American Retiring to Canada

12 Tips for Living and Retiring in Canada as an American

Written by John Woodfield, Portfolio Manager, CIM® CFP®

Americans Retiring to Canada

Before we get into the top 12 tips all Americans retiring to Canada need to know, we’ll cover some basics.

As a cross-border financial advisor, I speak with hundreds of U.S. and dual citizens about their move across the border. Many people wish they had received better advice before their move.
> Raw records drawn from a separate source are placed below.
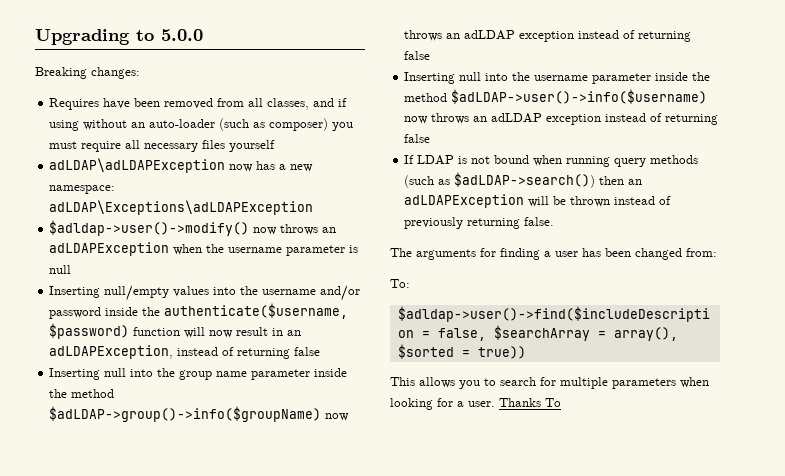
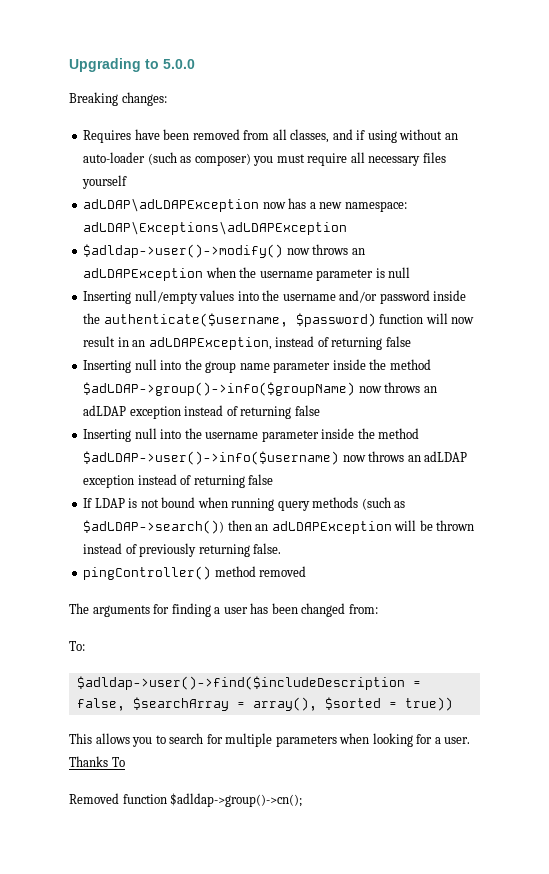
+ pingController() method removed
+ Removed function $adldap->group()->cn();

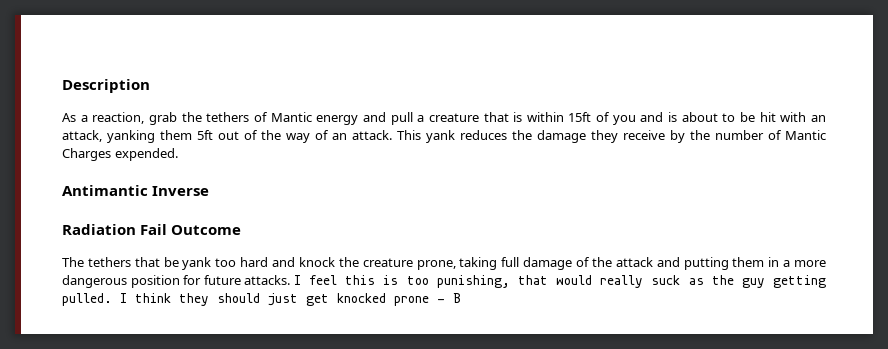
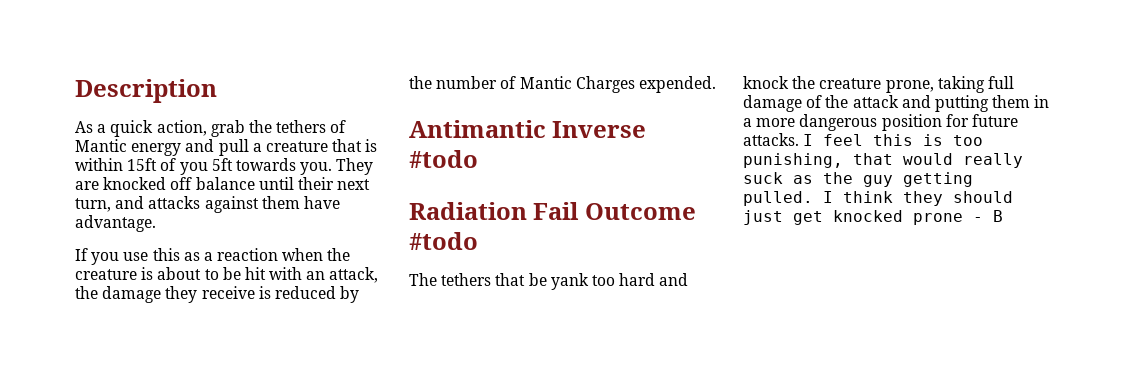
- As a reaction, grab the tethers of Mantic energy and pull a creature that is within 15ft of you and is about to be hit with an attack, yanking them 5ft out of the way of an attack. This yank reduces the damage they receive by the number of Mantic Charges expended.
+ As a quick action, grab the tethers of Mantic energy and pull a creature that is within 15ft of you 5ft towards you. They are knocked off balance until their next turn, and attacks against them have advantage.
+ If you use this as a reaction when the creature is about to be hit with an attack, the damage they receive is reduced by the number of Mantic Charges expended.
- Antimantic Inverse
+ Antimantic Inverse #todo
- Radiation Fail Outcome
+ Radiation Fail Outcome #todo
People often get excited about their move, purchasing a new home and starting a new adventure. In this process, they forget to do their cross-border investment planning and tax planning.

But it’s in these two areas where you’ll encounter many pitfalls.


TABLE OF CONTENTS


  1. Is It Possible for a U.S. Citizen To Retire in Canada?
  2. Pros and Cons of Retiring in Canada as an American
  3. Is Canada a Good Place To Retire?
  4. Dual Citizen Retiring in Canada
  5. 12 Tips for Americans Retiring in Canada

If there’s only one thing that you take away from this article, it should be to speak with a cross-border professional before you move. Ideally, it would be best to speak with a cross-border financial advisor and accountant before you begin the process.

Investments, trusts, taxes, and estate planning all work differently in Canada, so it’s essential to be prepared.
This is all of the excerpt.